= Bouquet Kyiv Stage =

Bouquet Kyiv Stage is an annual arts festival celebrating Ukrainian culture held at Saint Sophia Cathedral in Kyiv, Ukraine. The festival has continued operating during wartime, making over 50 events free to the public.

== History ==
Bouquet Kyiv Stage was launched in 2008 by Evgeni Utkin and Irina Budanska. The festival gained prominence in Ukraine and internationally by promoting popular Ukrainian artists, including DakhaBrakha and pianist Antonii Baryshevskyi.

The festival's name, "Bouquet", is a reference to an artistic series by leading Ukrainian painter Oleksandr Dubovyk, in which all of Ukraine is united together.

"The bouquet is a mega-symbol," Utkin told The Art Newspaper in 2026 about the festival's name. "We couldn't have responded symmetrically. We were armed with this bouquet. It showed our strength."

In 2023, the organizers hosted a springtime edition of Bouquet Kyiv Stage in Tbilisi, Georgia.
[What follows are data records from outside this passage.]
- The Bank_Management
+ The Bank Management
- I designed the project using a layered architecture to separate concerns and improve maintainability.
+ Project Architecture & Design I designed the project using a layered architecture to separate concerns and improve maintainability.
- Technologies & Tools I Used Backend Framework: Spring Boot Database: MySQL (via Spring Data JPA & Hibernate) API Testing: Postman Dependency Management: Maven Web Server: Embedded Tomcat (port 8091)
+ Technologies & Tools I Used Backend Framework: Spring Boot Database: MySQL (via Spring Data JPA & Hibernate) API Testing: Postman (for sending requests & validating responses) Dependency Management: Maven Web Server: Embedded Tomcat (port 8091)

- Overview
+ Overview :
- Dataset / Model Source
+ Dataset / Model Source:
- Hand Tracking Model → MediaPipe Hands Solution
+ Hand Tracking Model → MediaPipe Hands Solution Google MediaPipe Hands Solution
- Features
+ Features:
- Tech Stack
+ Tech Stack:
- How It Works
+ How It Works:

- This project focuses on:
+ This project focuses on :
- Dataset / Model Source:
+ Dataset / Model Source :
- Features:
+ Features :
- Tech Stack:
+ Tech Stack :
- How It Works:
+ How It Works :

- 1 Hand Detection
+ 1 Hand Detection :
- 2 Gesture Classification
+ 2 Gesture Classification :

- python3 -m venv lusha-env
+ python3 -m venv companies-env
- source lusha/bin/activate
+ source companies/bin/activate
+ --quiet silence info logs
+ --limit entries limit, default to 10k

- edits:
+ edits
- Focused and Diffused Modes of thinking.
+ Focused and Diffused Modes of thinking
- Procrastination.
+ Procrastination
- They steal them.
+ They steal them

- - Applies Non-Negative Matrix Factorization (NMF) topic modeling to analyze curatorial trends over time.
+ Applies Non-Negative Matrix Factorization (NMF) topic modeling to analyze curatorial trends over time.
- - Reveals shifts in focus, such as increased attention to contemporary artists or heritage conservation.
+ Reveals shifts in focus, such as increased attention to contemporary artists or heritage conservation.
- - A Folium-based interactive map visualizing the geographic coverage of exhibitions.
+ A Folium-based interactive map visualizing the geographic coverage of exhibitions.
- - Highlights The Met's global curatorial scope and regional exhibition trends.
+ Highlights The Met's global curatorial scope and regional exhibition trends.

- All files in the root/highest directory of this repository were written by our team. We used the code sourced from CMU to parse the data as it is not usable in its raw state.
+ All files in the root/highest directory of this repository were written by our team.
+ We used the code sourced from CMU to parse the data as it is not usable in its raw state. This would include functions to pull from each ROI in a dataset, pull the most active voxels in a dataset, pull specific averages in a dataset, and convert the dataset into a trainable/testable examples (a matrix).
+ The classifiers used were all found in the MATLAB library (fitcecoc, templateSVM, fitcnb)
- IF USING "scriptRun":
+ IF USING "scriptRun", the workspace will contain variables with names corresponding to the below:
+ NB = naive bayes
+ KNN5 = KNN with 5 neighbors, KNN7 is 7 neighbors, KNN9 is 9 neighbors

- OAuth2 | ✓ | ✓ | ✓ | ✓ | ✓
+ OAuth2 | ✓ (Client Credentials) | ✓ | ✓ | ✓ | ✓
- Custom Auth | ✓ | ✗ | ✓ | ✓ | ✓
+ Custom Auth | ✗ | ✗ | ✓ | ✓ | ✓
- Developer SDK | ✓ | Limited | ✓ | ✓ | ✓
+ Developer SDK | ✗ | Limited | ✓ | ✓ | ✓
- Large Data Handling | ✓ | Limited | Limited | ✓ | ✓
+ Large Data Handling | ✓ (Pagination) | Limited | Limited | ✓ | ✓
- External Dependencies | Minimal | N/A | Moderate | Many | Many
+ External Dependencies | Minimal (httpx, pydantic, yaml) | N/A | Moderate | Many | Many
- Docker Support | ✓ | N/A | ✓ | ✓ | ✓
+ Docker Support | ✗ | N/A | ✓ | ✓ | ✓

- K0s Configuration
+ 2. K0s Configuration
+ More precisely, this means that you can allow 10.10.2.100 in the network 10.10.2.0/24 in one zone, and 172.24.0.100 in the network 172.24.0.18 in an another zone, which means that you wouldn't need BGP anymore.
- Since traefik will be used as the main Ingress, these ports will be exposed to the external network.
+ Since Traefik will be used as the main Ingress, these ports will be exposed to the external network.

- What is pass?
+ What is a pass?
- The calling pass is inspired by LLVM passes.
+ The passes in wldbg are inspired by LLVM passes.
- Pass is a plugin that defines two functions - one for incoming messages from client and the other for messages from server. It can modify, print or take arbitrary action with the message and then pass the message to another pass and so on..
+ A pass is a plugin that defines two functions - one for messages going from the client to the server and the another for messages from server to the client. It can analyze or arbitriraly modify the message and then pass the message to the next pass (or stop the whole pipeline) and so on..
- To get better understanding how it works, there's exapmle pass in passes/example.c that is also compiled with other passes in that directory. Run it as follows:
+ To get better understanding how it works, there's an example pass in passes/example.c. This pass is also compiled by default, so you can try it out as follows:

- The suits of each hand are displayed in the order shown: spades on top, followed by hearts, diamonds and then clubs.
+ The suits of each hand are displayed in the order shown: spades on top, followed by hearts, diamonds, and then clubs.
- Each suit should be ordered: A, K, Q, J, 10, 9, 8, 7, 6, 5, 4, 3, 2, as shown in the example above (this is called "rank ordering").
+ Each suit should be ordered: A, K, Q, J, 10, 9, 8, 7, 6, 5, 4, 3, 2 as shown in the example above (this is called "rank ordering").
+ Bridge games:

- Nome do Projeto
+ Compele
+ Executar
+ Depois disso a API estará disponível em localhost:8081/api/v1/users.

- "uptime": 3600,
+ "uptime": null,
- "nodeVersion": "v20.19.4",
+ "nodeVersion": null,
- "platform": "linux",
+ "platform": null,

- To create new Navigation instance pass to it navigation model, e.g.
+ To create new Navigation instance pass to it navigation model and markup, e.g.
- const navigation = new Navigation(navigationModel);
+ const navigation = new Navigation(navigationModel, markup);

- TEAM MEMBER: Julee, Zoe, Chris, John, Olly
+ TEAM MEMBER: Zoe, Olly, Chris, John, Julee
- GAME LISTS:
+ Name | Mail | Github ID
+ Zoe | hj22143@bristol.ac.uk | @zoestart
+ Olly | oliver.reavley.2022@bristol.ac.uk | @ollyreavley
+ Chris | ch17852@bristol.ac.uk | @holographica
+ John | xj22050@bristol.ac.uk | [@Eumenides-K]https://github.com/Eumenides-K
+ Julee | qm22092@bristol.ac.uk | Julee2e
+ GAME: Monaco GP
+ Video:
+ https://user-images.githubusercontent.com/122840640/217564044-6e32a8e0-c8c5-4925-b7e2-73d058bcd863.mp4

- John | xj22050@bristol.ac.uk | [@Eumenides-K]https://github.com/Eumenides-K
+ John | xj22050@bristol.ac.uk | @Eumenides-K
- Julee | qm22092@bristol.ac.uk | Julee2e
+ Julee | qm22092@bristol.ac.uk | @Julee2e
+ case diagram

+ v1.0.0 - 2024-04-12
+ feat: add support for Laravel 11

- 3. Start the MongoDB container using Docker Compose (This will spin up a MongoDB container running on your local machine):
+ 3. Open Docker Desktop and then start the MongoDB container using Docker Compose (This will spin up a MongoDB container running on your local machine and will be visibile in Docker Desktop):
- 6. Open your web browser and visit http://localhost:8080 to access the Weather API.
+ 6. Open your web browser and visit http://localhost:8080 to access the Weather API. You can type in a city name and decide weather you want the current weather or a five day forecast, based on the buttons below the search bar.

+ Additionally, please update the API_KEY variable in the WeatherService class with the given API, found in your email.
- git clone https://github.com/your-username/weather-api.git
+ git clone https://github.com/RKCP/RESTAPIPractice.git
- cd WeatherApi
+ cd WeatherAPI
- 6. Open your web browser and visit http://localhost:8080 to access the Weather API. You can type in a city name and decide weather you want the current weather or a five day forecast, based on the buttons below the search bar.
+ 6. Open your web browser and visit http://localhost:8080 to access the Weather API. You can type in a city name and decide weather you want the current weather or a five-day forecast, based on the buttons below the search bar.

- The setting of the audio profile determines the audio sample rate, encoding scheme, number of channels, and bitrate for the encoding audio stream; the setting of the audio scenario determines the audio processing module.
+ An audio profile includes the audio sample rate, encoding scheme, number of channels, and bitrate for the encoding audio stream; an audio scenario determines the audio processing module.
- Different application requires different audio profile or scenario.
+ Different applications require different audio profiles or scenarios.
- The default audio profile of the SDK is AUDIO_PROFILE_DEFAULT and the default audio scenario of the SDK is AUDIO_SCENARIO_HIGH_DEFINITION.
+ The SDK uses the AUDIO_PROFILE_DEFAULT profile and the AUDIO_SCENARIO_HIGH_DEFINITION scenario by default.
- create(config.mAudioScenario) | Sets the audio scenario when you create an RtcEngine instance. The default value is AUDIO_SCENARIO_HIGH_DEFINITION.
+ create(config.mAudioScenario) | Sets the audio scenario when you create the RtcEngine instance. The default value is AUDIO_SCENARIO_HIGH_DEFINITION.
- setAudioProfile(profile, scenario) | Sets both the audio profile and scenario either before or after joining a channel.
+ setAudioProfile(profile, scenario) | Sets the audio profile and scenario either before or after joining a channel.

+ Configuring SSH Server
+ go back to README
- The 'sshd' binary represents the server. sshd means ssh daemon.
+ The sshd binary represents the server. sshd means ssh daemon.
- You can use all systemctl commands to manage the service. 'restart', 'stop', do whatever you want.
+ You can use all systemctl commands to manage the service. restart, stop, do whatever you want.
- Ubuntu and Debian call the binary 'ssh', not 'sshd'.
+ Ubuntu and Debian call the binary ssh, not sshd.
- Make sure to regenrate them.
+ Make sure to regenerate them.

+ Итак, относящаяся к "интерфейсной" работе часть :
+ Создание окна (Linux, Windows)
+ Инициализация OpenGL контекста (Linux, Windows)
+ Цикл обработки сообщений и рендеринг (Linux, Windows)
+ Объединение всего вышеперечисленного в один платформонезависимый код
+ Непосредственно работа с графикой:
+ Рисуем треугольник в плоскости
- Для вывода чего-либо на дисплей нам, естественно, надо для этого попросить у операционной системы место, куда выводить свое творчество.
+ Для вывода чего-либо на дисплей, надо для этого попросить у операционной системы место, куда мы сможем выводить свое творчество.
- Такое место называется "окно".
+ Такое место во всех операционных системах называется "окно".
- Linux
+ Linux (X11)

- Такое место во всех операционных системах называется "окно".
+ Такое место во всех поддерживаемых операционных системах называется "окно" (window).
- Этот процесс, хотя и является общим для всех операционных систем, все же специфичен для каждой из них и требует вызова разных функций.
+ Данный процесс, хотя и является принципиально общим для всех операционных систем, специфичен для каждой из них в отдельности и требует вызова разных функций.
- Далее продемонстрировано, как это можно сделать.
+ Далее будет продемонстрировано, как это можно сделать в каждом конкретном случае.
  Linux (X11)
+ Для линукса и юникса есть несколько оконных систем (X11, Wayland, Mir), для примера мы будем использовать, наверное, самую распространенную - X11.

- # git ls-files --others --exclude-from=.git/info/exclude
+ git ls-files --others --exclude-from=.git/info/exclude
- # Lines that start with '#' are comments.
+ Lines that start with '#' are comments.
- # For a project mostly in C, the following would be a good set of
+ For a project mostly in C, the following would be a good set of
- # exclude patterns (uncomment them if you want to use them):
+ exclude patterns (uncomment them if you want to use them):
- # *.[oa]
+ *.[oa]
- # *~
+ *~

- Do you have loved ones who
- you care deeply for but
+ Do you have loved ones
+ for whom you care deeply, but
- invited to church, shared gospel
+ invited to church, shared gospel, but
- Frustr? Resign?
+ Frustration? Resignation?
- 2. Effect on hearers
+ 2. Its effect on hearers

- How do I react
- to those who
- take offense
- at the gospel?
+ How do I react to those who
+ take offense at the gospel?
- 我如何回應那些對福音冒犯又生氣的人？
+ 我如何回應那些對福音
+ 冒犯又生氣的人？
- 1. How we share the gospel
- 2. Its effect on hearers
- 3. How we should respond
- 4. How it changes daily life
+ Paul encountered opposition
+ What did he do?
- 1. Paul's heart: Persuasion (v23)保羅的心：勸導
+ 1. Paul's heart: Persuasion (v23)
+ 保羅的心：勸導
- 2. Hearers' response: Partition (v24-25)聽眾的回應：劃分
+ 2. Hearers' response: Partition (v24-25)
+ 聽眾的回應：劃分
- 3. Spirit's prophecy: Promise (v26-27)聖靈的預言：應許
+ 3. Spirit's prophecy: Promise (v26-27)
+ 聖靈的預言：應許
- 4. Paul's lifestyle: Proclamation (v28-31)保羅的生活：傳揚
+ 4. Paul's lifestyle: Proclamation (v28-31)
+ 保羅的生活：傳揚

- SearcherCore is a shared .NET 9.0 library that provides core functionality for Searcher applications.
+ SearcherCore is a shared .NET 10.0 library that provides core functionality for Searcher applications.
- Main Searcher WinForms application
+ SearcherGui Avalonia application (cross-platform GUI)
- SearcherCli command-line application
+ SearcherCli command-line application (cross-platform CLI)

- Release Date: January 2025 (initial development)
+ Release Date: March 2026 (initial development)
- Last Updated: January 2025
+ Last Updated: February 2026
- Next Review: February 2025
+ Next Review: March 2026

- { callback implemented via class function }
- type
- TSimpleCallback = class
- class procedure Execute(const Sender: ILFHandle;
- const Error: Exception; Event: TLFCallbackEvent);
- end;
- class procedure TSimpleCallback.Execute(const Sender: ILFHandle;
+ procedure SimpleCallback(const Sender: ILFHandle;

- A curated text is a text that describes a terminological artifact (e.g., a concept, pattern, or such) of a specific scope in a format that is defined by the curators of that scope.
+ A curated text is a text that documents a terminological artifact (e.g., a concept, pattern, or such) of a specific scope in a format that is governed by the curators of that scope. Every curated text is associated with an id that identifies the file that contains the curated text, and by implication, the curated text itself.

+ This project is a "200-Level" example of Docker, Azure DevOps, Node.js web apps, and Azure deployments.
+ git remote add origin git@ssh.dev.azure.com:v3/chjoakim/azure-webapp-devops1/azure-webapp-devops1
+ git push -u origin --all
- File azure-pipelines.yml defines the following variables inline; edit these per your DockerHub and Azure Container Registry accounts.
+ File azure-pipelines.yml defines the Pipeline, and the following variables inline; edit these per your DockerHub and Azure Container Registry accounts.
The theme for that series was "Ukraine + Sakartvelo: Side by Side," translating to the native Georgian name for the country Georgia, and featured performances by a Georgian chamber choir and a piece of electronic music dedicated to Maria Prymachenko.

== Artists ==
Bouquet Kyiv Stage has organized exhibitions, concerts, and panels from leading Ukrainian artists and voices.

Programming has included original series by Ukrainian composer Victoria Poleva, concerts from the Kyiv Camerata, and Israel's Yogev Shetrit Trio.